* **Task goal**: Where the word "number" occurs in a line of the listing, please copy the line.

* **Data extract**:

++++

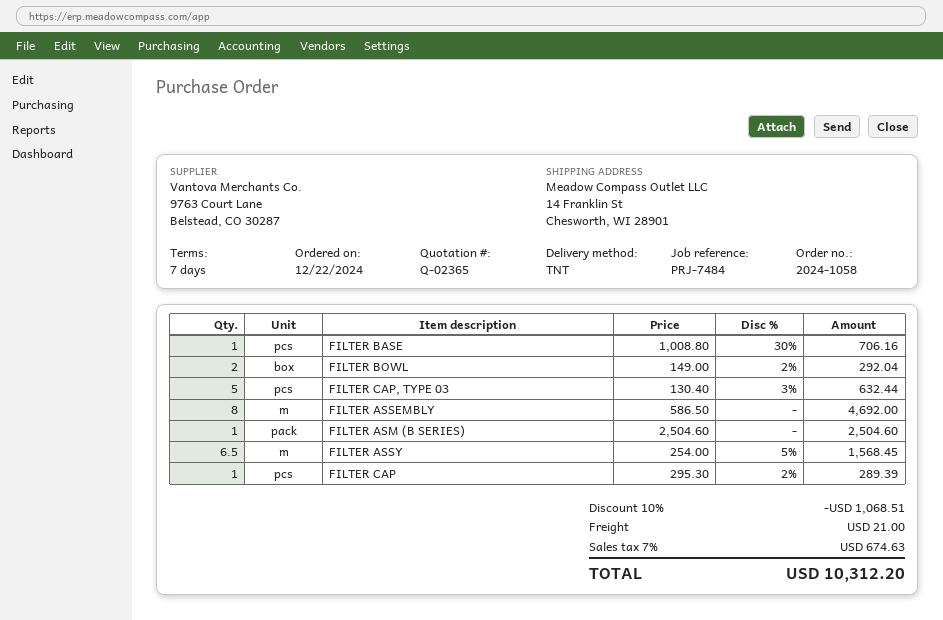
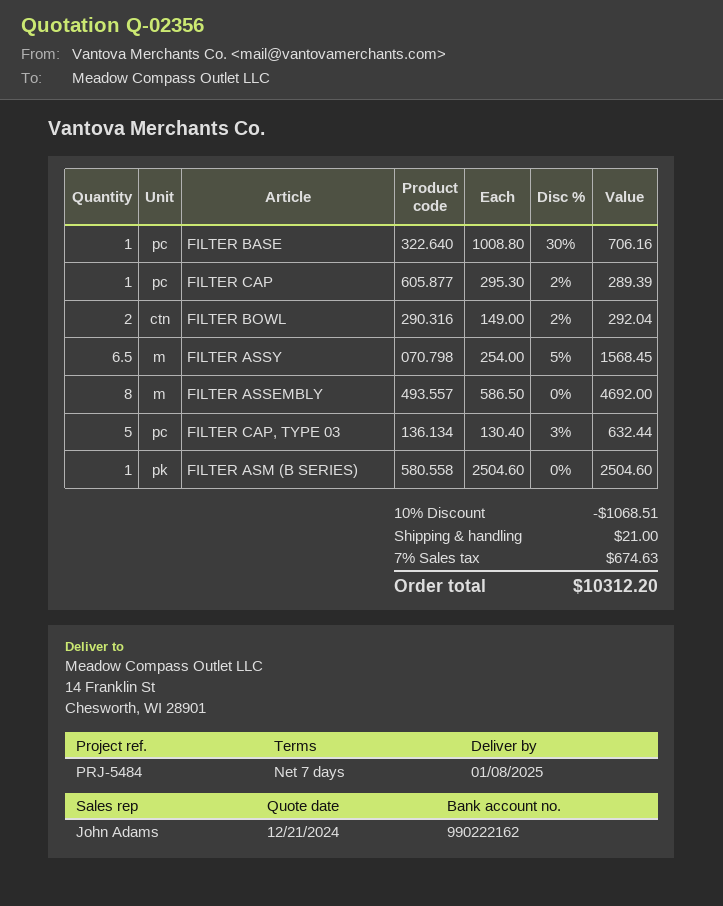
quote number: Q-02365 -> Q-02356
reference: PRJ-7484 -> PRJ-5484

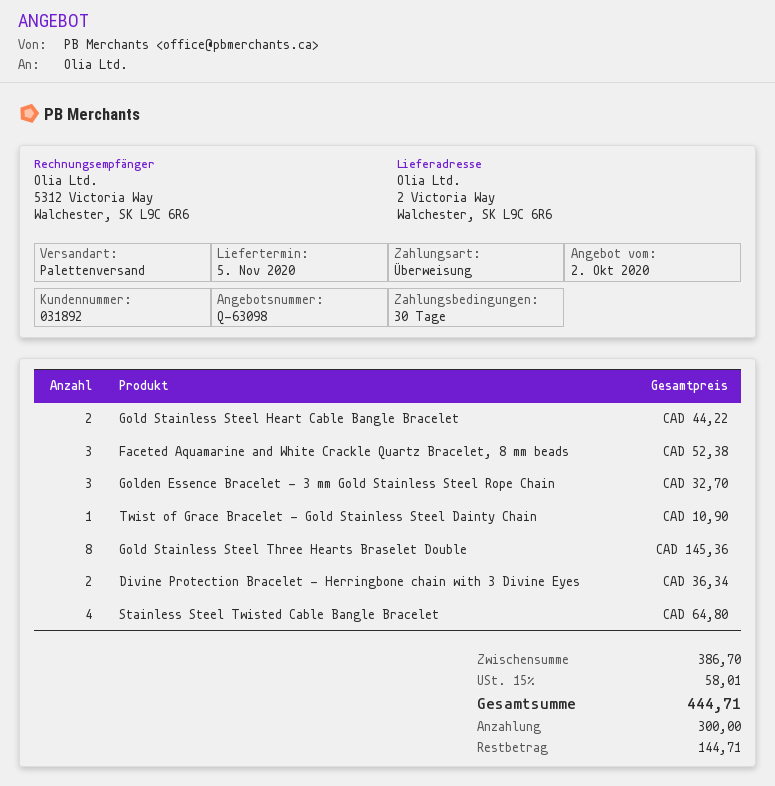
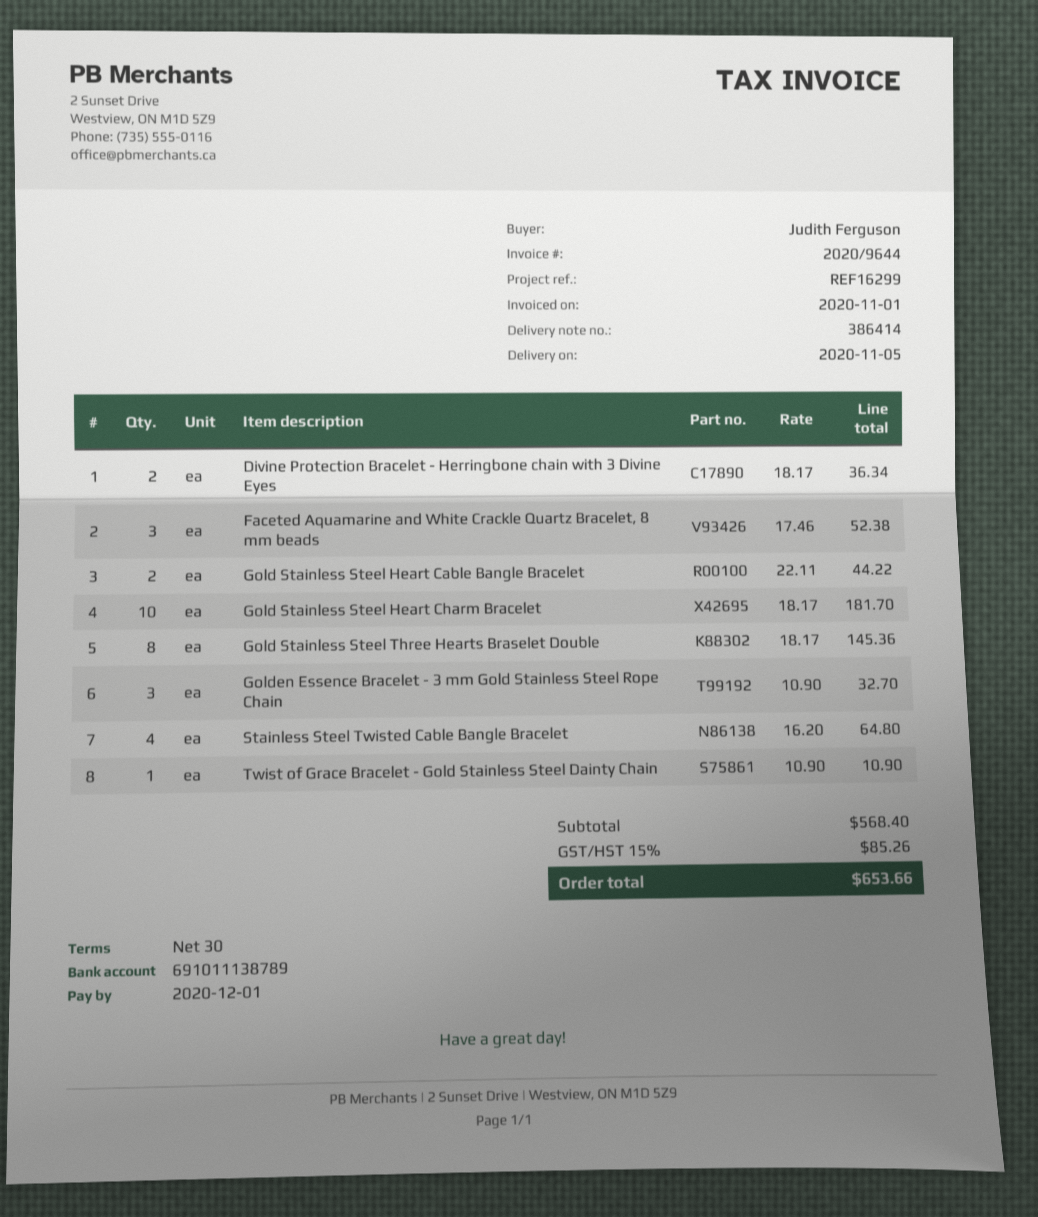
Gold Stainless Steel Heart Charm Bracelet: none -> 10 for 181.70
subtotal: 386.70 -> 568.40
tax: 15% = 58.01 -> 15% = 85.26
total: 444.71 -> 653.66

++++

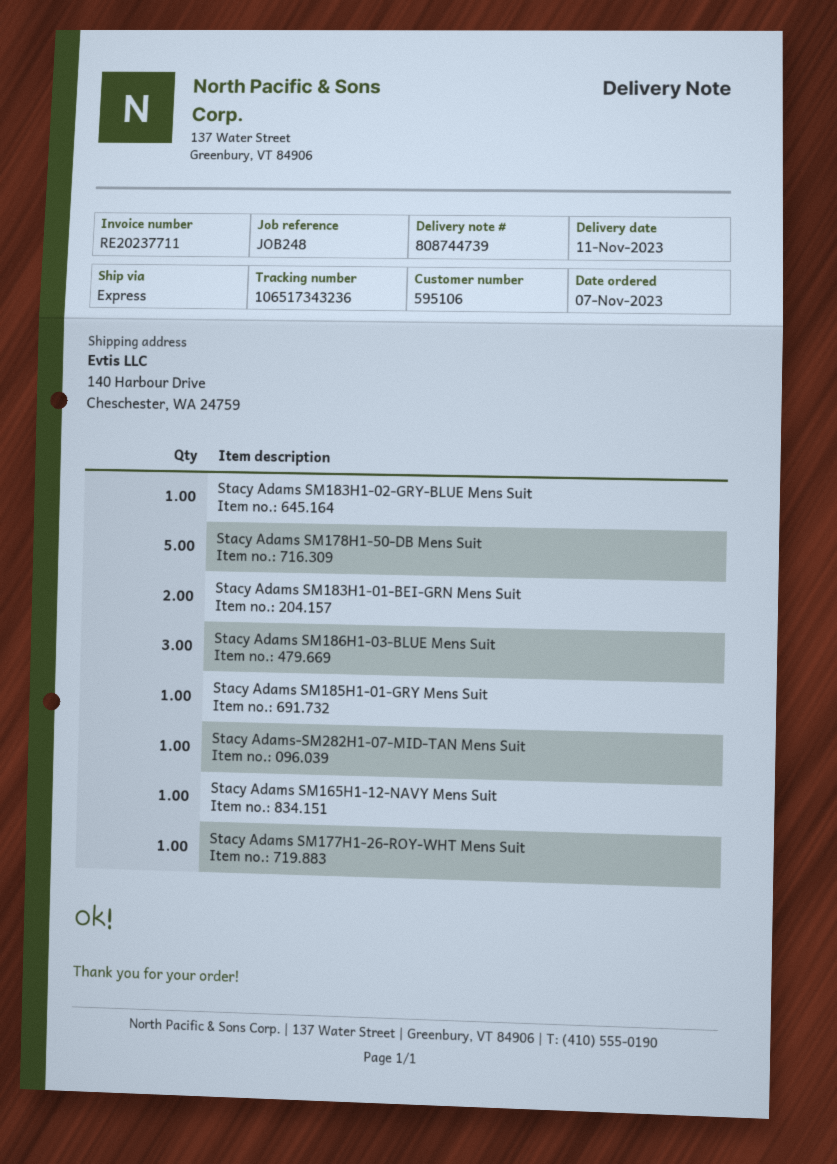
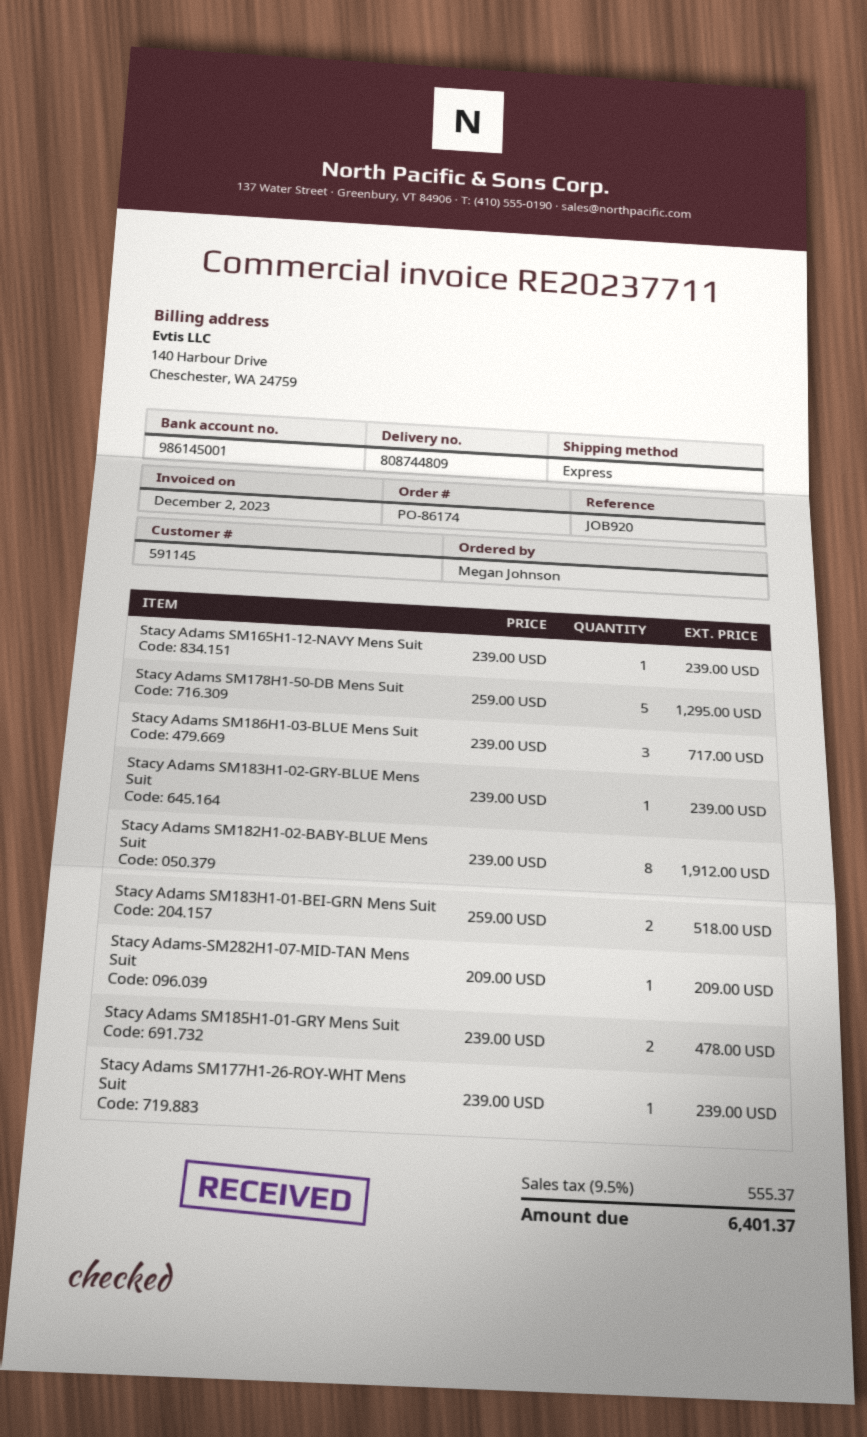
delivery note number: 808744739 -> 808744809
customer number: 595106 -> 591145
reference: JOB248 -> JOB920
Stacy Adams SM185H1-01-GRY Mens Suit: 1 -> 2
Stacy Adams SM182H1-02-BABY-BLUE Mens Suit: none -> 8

++++

* **Result for this exercise**:
quote number: Q-02365 -> Q-02356
delivery note number: 808744739 -> 808744809
customer number: 595106 -> 591145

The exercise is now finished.